Em seu existencialismo, Sartre defende que nos seres humanos a existência precede a essência, sendo que, se somos capazes de sairmos de nós mesmos para uma autorreflexão, temos a capacidade de construirmos a si próprios. Não há essência imutável ou caminhos prontos que guiem o nosso ser e, portanto, somos “condenados à liberdade”. Em outras palavras, os seres humanos se diferenciam dos animais pela liberdade, pelo poder de decisão que, a cada momento, em cada ato, vai construindo nosso ser. Nesse contexto, sendo livres, somos irremediavelmente responsáveis pelos nossos atos e decisões.

Até aqui, o argumento de defesa ao marketing é plausível. Ora, o individuo que compra, então, não pode culpar o marketing por sua decisão. Sendo assim, se esse individuo é consumista, a responsabilidade é inteiramente dele, afinal, as decisões de compra é ele quem toma. Isso está correto segundo o pensamento de Sartre.

Entretanto, no existencialismo sartriano, apesar do individuo ser responsável pela sua decisão de compra, isso não desrresponsabiliza o marketing. Por quê? Porque a liberdade em Sartre não se resume ao individualismo das escolhas. O próprio Sartre, contra esse mal-entendido, adverte: quando diz que o homem é responsável por si próprio, por sua existência, não quer dizer que o homem é responsável pela sua restrita individualidade, mas que é responsável por todos os homens.

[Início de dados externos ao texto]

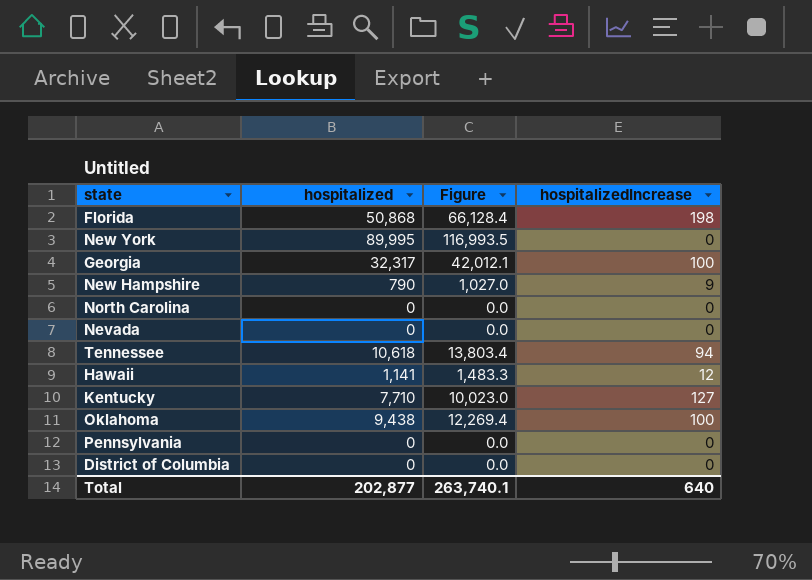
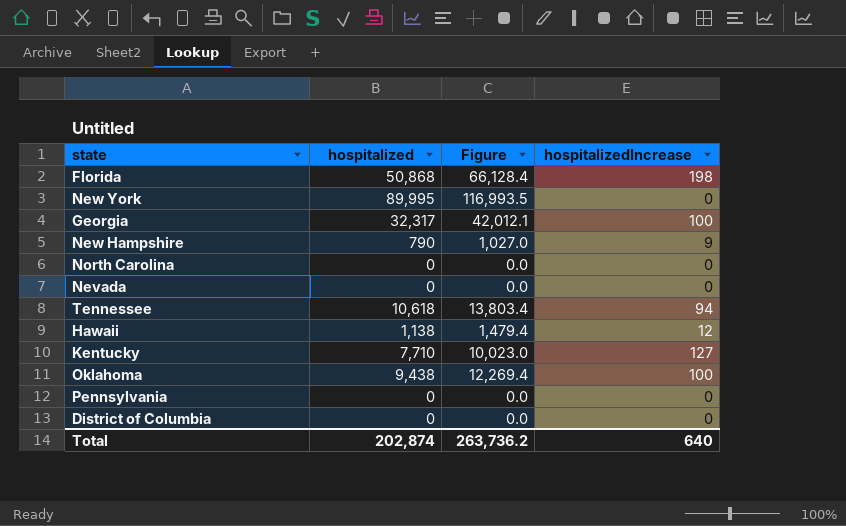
Hawaii | hospitalized: 1,141 -> 1,138
Hawaii | Figure: 1,483.3 -> 1,479.4
Total | hospitalized: 202,877 -> 202,874
Total | Figure: 263,740.1 -> 263,736.2

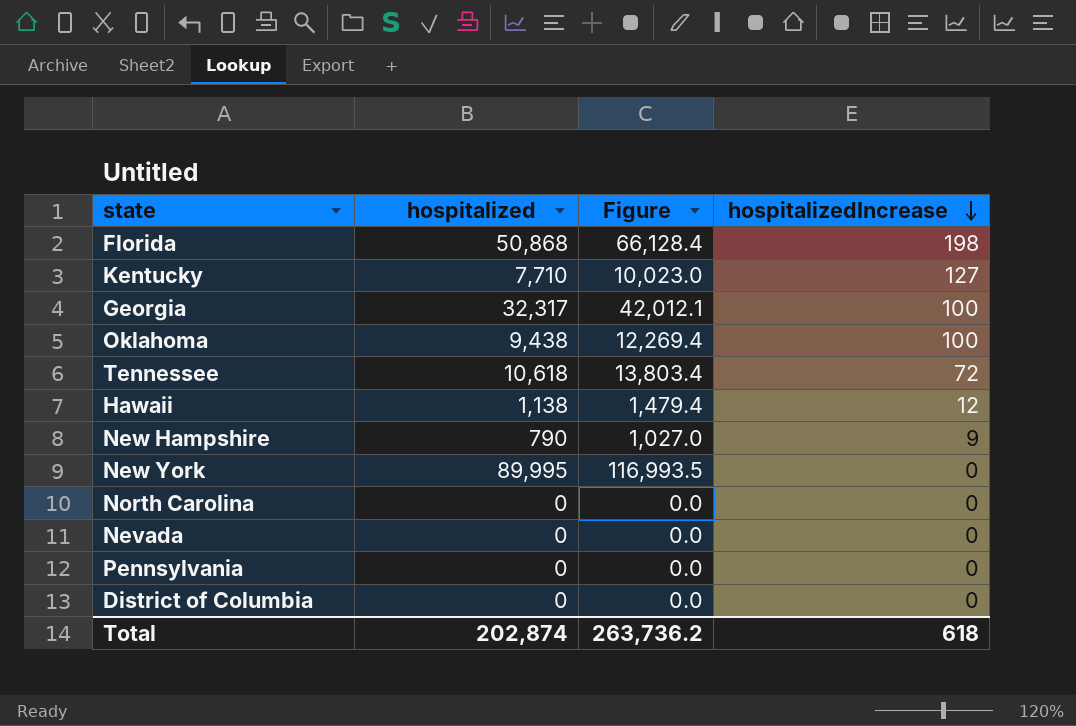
row order: none -> hospitalizedIncrease descending
Tennessee | hospitalizedIncrease: 94 -> 72
Total | hospitalizedIncrease: 640 -> 618

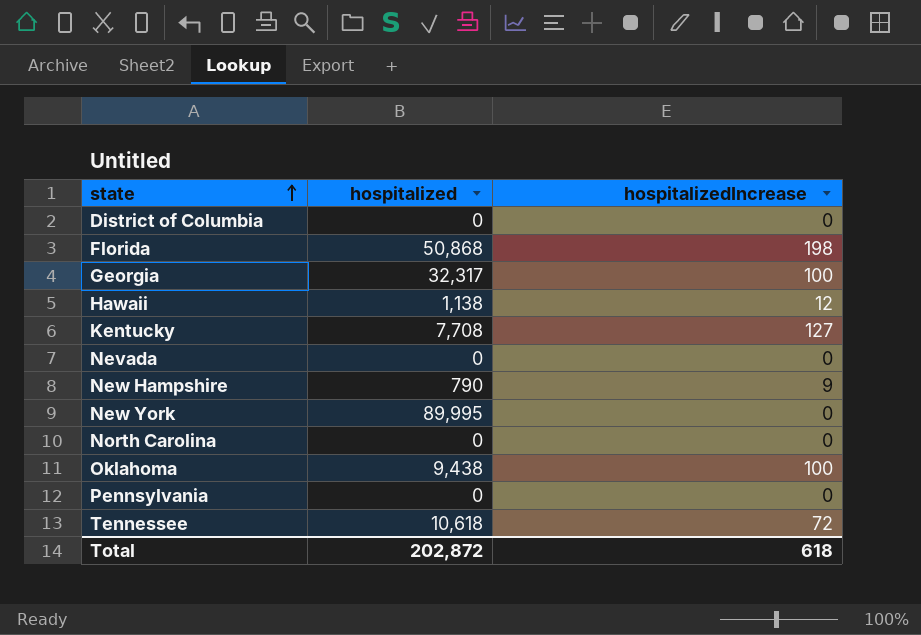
row order: hospitalizedIncrease descending -> state ascending
column Figure | formula: [hospitalized] * 1.3 -> none
Kentucky | hospitalized: 7,710 -> 7,708
Total | hospitalized: 202,874 -> 202,872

Aqui, a desrresponsabilização do markenting vai por água abaixo, pois, se o individuo que compra é responsável por si mesmo e por toda a humanidade em seu ato, o próprio profissional de marketing também o é quando realiza suas estratégias. Cada profissional de marketing é responsável por toda a humanidade quando realiza um ato. Esse profissional, sabendo das possíveis péssimas consequências que seus atos podem acarretar deve assumir sua responsabilidade, e não jogá-la no individuo que compra. Aqui, a questão da responsabilidade, que é intimamente ligada com a liberdade, traz a tona o conceito de ética. O profissional de marketing que realiza atos que podem ser nocivos à sociedade (não necessariamente são), relegando sua responsabilidade aos indivíduos que compram, está sendo anti-ético. É como certos funcionários de banco que concedem empréstimos a pessoas segundo um calculo, mas que no fundo sabem que essas pessoas não poderão pagar tal empréstimo. Para se desresponsabilizar, esses funcionários dizem que o calculo foi feito (mesmo sendo balela) e que, no fim das contas, foi a pessoa que solicitou o empréstimo quem fez a escolha.

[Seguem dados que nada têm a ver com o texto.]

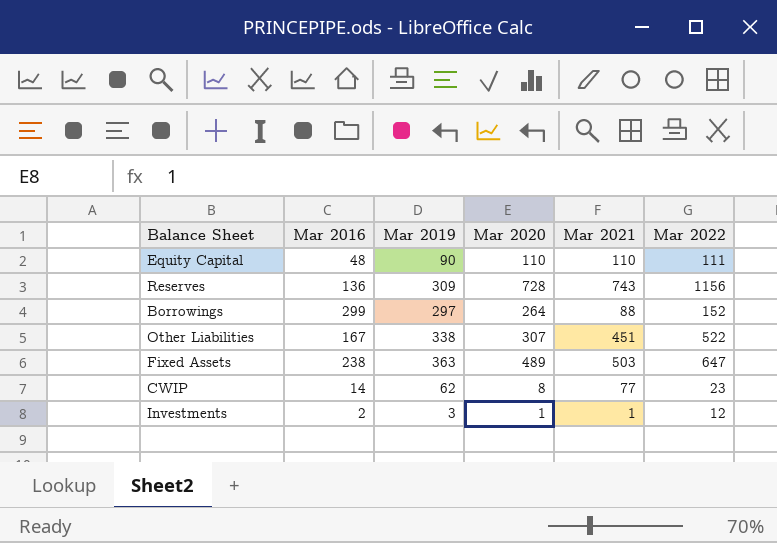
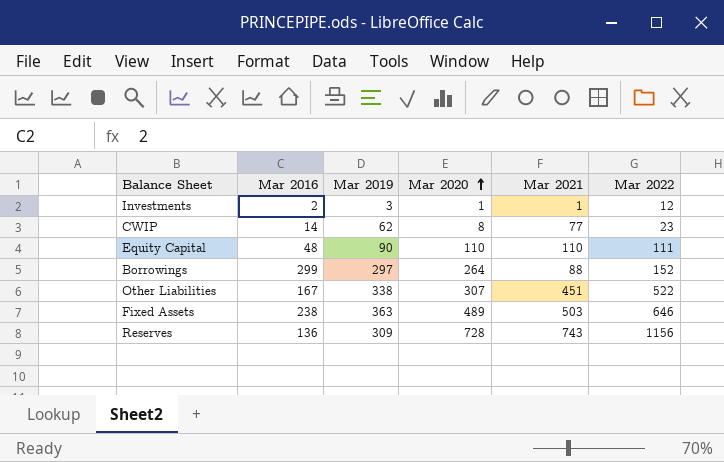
row order: none -> Mar 2020 ascending
Fixed Assets | Mar 2022: 647 -> 646

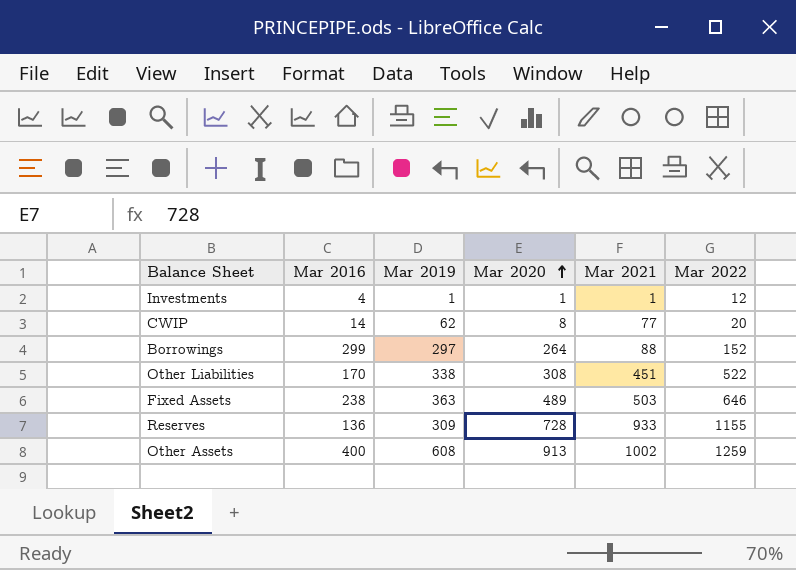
row Equity Capital: 48 | 90 | 110 | 110 | 111 -> none
Investments | Mar 2016: 2 -> 4
Investments | Mar 2019: 3 -> 1
CWIP | Mar 2022: 23 -> 20
Other Liabilities | Mar 2016: 167 -> 170
Other Liabilities | Mar 2020: 307 -> 308
Reserves | Mar 2021: 743 -> 933
Reserves | Mar 2022: 1156 -> 1155
row Other Assets: none -> 400 | 608 | 913 | 1002 | 1259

Portanto, não sei dizer se o marketing é capaz de criar valores, ou necessidade e desejos ou se só se aproveita deles. Entretanto, para apontar responsáveis, isso não importa. O fato é que, segundo Sartre, tanto o individuo que compra como o profissional de marketing são responsáveis pelos seus atos com vistas a toda a humanidade. A responsabilidade é mútua. Não se trata de atribuir um papel maligno ao marketing, mas sim orientá-lo para a ética. O marketing pode servir a coisas positivas quando se responsabiliza pelos seus atos e desenvolve a consciência de que cada ação deve promover o bem de todos.